Vendee Globe
Project Overview:
To date, the Vendée Globe is the greatest sailing race round the world, solo, non-stop and without assistance, various sailors travel the seas. The competitors undertake a circum navigation via the three capes (Good Hope, Leeuwin and Horn). The Vendee Globe is now called the Everest of the seas and is an extraordinary race.The 9th edition of the Vendee Globe was held in 2020-2021 and was won by French sailor Yannick Bestaven who took slightly over 80 days to sail non-stop around the globe. During the race, spectators could follow the action live on an online racing dashboard
In order to visualise this race, I created a Lambda architecture. A real-time stream to display the current location of the sailors at all time. And a batch layer to calculate rankings, total kilometers travelled, average speed, and so on.

Project Requirements:
The boats leave from South of Portugal. They head south-east around the globe, sending data about their location every 60 seconds.
The Lambda Architecture should send all boat data to a PowerBI dashboard. The dashboard should display a world map with the current position of each boat, and a table with a ranking of racing teams. The ranking table should be sorted by who is currently in the lead.
Currently the races are not happening, so unfortunately I cannot use the actual data from the boats participating in the race. Instead, use a phyton simulator that will simulate boat telemetry data from a fleet of 10 race participants.
1)Create a Lambda Architecture in Azure with a real-time path and a batch-processing path. Your architecture should include an Event Hub, a Stream Analytics Job, and an output to PowerBI. Your batch-processing path can use any data storage service you prefer: a Data Lake, a SQL Database, a Cosmos database, or a Synapse Analytics Workspace.
2)Create a PowerBI dashboard that displays a world map with the current location of each racing team, and a table with the teams ranked by position in the race.
3)Download the Python race simulation app to your local computer. Configure the app to send data to your EventHub.
4)Start the Python app. Every 60 seconds, the telemetry of the simulated racing boats will be sent to your Azure cloud.
Challenges
During the Project, addressed several challenges:
The Python app occasionally produces garbled data. I need to ensure that only clean data arrives in the PowerBI dashboard?

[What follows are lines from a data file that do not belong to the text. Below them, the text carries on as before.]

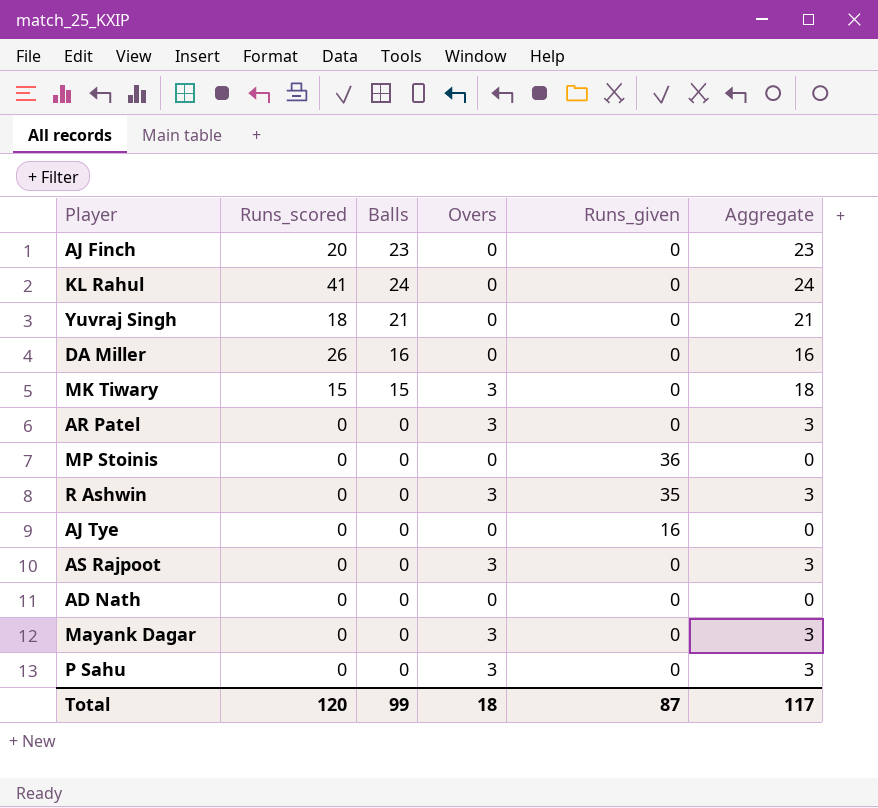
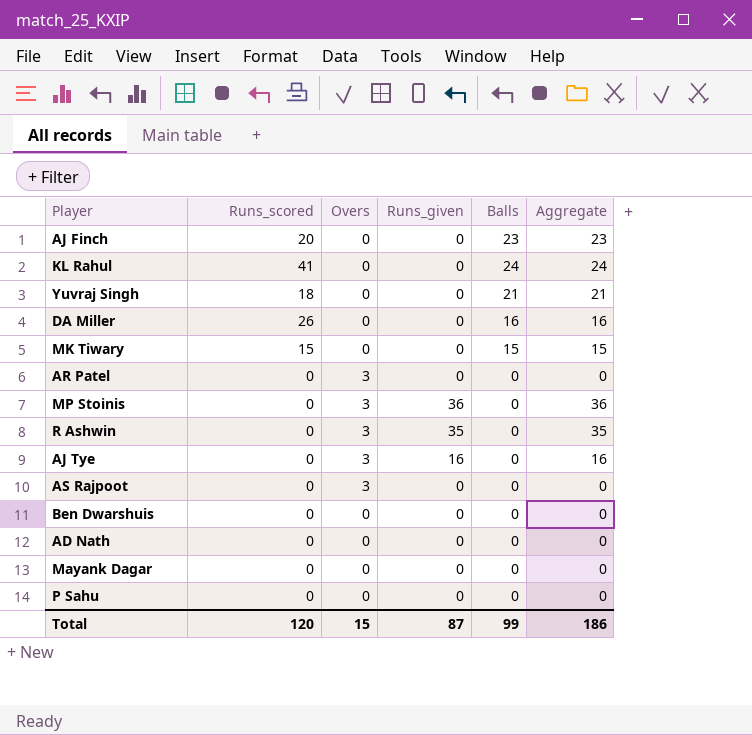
column Balls | position: 3 -> 5
column Aggregate | formula: [Balls] + [Overs] -> [Runs_given] + [Balls]
MK Tiwary | Overs: 3 -> 0
MP Stoinis | Overs: 0 -> 3
AJ Tye | Overs: 0 -> 3
row Ben Dwarshuis: none -> 0 | 0 | 0 | 0 | 0
Mayank Dagar | Overs: 3 -> 0
P Sahu | Overs: 3 -> 0
Total | Overs: 18 -> 15
Total | Aggregate: 117 -> 186

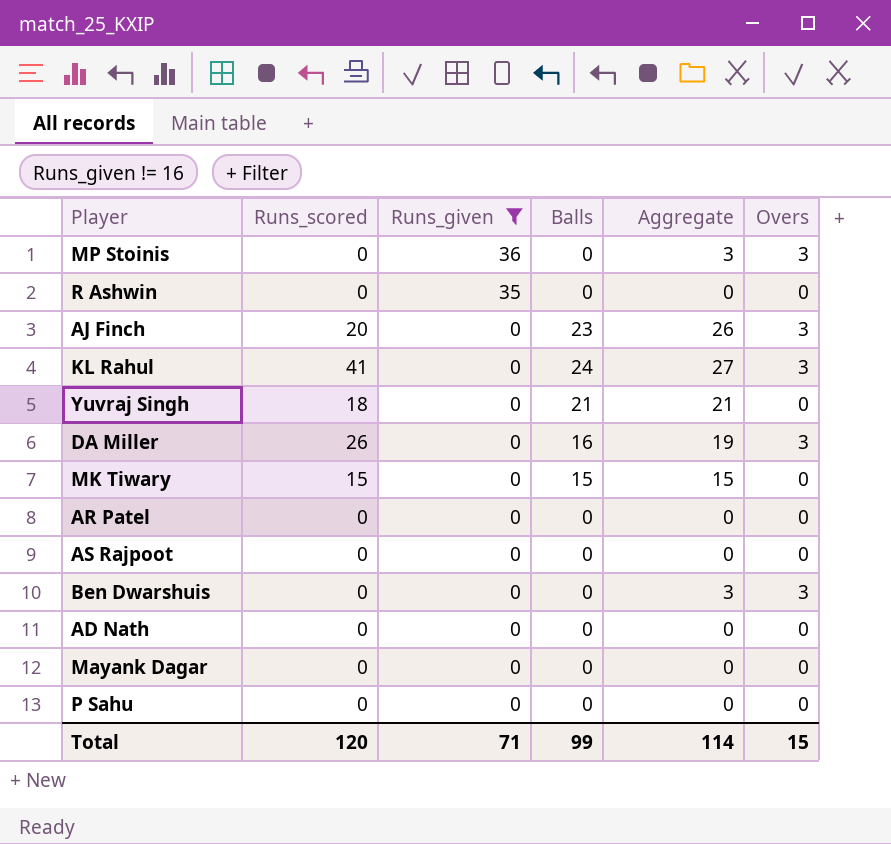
filter: none -> Runs_given != 16
row order: none -> Runs_given descending
column Aggregate | formula: [Runs_given] + [Balls] -> [Balls] + [Overs]
column Overs | position: 3 -> 6
R Ashwin | Overs: 3 -> 0
AJ Finch | Overs: 0 -> 3
KL Rahul | Overs: 0 -> 3
DA Miller | Overs: 0 -> 3
AR Patel | Overs: 3 -> 0
AS Rajpoot | Overs: 3 -> 0
Ben Dwarshuis | Overs: 0 -> 3
Total | Runs_given: 87 -> 71
Total | Aggregate: 186 -> 114

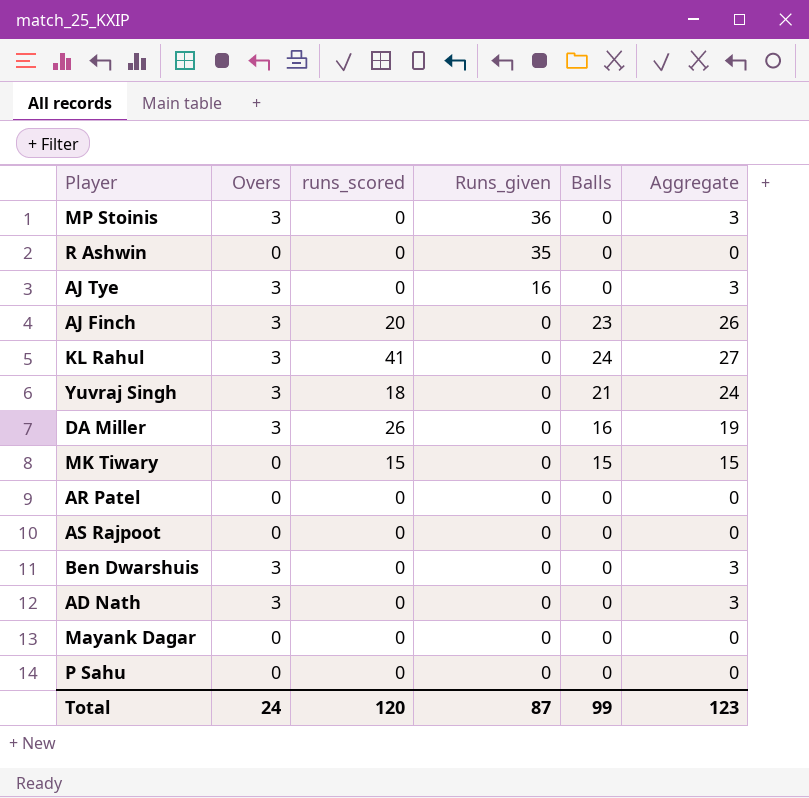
filter: Runs_given != 16 -> none
column Overs | position: 6 -> 2
column name: Runs_scored -> runs_scored
Yuvraj Singh | Overs: 0 -> 3
Yuvraj Singh | Aggregate: 21 -> 24
AD Nath | Overs: 0 -> 3
AD Nath | Aggregate: 0 -> 3
Total | Overs: 15 -> 24
Total | Runs_given: 71 -> 87
Total | Aggregate: 114 -> 123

How am I going to calculate the ranked list of sailing teams? How will I calculate who is ahead in the race? Which data service am I going to use for the batch-processing path in the Lambda Architecture? How will I present our data in the PowerBI dashboard?Results and Achievements:
How did I acheive this?

Started off looking at various options and decided on the following architecture
An Event Hub for collecting sailing boat data. Phyton simulator was used to stream data to event hub
A Stream Analytics Job for processing the data in real time (hot tier) and in batches (cool tier)
Data Lake Gen2 for low cost storage
Synapse serverless pools for collecting data batches and preforming batch calculations for ranking and for fun we added in other calculations for speed
A Power BI dashboard for displaying both real time and batch data





In Azure Stream Analytics we created a streaming job with two outputs
boatintolake is saving the data in the cool tier ADLS Gen2
boatlocationstream is our real time stream to Power BI service.In Power BI I used RouteMap visualisation to display the real time location and route taken for each boat

Each output required a query and it is here that I handled the invalid data that was been streamed. As you can see from this screen both queries exclude any rows with invalid longitute or latitude values.
For the batch stream to ADLS Gen2 I also had to CAST the values as some values where been stored as Integers and were causing issues when I imported the data to Power Bi desktop. TRY_CAST function , which is similar to the CAST Function, is used to convert an expression from one data type to another. If it succeeds, then SQL TRY CAST will return the expression in the desired data type. Otherwise, it will return null. Its for this reason we then only select rows that are not null

In Synapse I created an external table using serverless pools. Serverless pools where used as they are low cost solution and allowed us to integrate easily to Power Bi Desktop

Using this external table then created a view to get speed statistics for each boat. A window row function was used to get the stats for each boat for last 24 hours and previous 24 hours. The query used assumes one message received per minute for each boat. We chose to look at only 48 hours of data as our similator was only running for a few days but if running longer this query could be adjusted to look at weekly or monthly statistics.
Again using the external table created a view which was then used to rank the boats. This view uses the average starting point for all boats as the starting position and calculates the distance traveled from this point to their last captured location.

In Power Bi Desktop we then got this data from Synapse using direct query. Two measures where created
avgspeedinknots converted the distance traveled to knots. I thought the users of this dashboard would appreciate seeing nautical values!
Rank - ranked the boats by distance traveled
Visualisations where created using these measures and the data from Synapse and then published to Power Bi Service
Completed Dashboard